**Stored data entries**

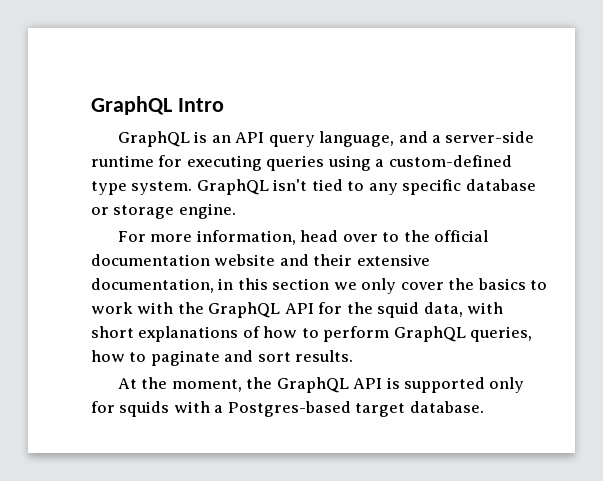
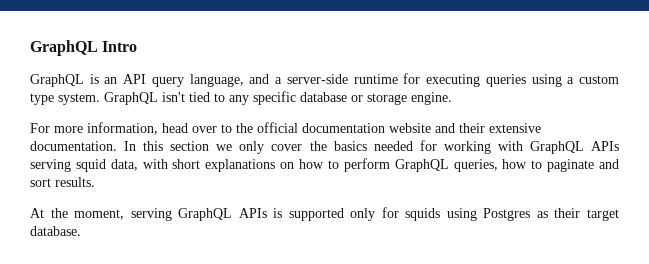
- GraphQL is an API query language, and a server-side runtime for executing queries using a custom-defined type system.
+ GraphQL is an API query language, and a server-side runtime for executing queries using a custom type system.
- For more information, head over to the official documentation website and their extensive documentation, in this section we only cover the basics to work with the GraphQL API for the squid data, with short explanations of how to perform GraphQL queries, how to paginate and sort results.
+ For more information, head over to the official documentation website and their extensive documentation. In this section we only cover the basics needed for working with GraphQL APIs serving squid data, with short explanations on how to perform GraphQL queries, how to paginate and sort results.
- At the moment, the GraphQL API is supported only for squids with a Postgres-based target database.
+ At the moment, serving GraphQL APIs is supported only for squids using Postgres as their target database.

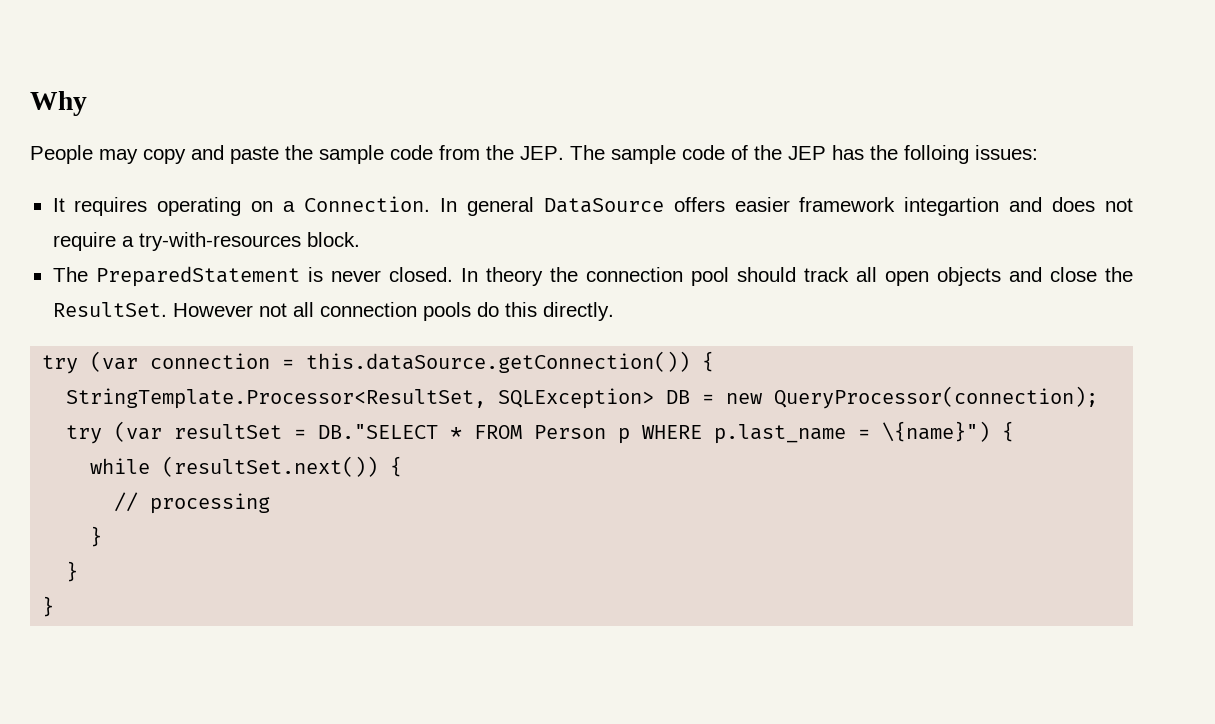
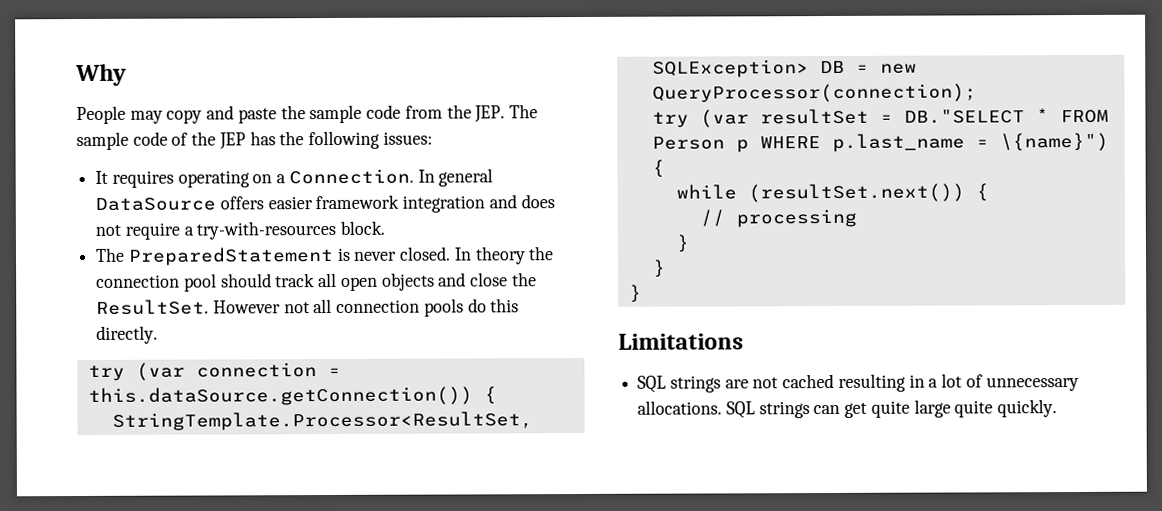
- People may copy and paste the sample code from the JEP. The sample code of the JEP has the folloing issues:
+ People may copy and paste the sample code from the JEP. The sample code of the JEP has the following issues:
- In general DataSource offers easier framework integartion and does not require a try-with-resources block.
+ In general DataSource offers easier framework integration and does not require a try-with-resources block.
+ Limitations
+ SQL strings are not cached resulting in a lot of unnecessary allocations. SQL strings can get quite large quite quickly.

**TASK**
Print every record exactly, without the pictures.

**ANSWER SPACE**
- GraphQL is an API query language, and a server-side runtime for executing queries using a custom-defined type system.
+ GraphQL is an API query language, and a server-side runtime for executing queries using a custom type system.
- For more information, head over to the official documentation website and their extensive documentation, in this section we only cover the basics to work with the GraphQL API for the squid data, with short explanations of how to perform GraphQL queries, how to paginate and sort results.
+ For more information, head over to the official documentation website and their extensive documentation. In this section we only cover the basics needed for working with GraphQL APIs serving squid data, with short explanations on how to perform GraphQL queries, how to paginate and sort results.
- At the moment, the GraphQL API is supported only for squids with a Postgres-based target database.
+ At the moment, serving GraphQL APIs is supported only for squids using Postgres as their target database.

- People may copy and paste the sample code from the JEP. The sample code of the JEP has the folloing issues:
+ People may copy and paste the sample code from the JEP. The sample code of the JEP has the following issues:
- In general DataSource offers easier framework integartion and does not require a try-with-resources block.
+ In general DataSource offers easier framework integration and does not require a try-with-resources block.
+ Limitations
+ SQL strings are not cached resulting in a lot of unnecessary allocations. SQL strings can get quite large quite quickly.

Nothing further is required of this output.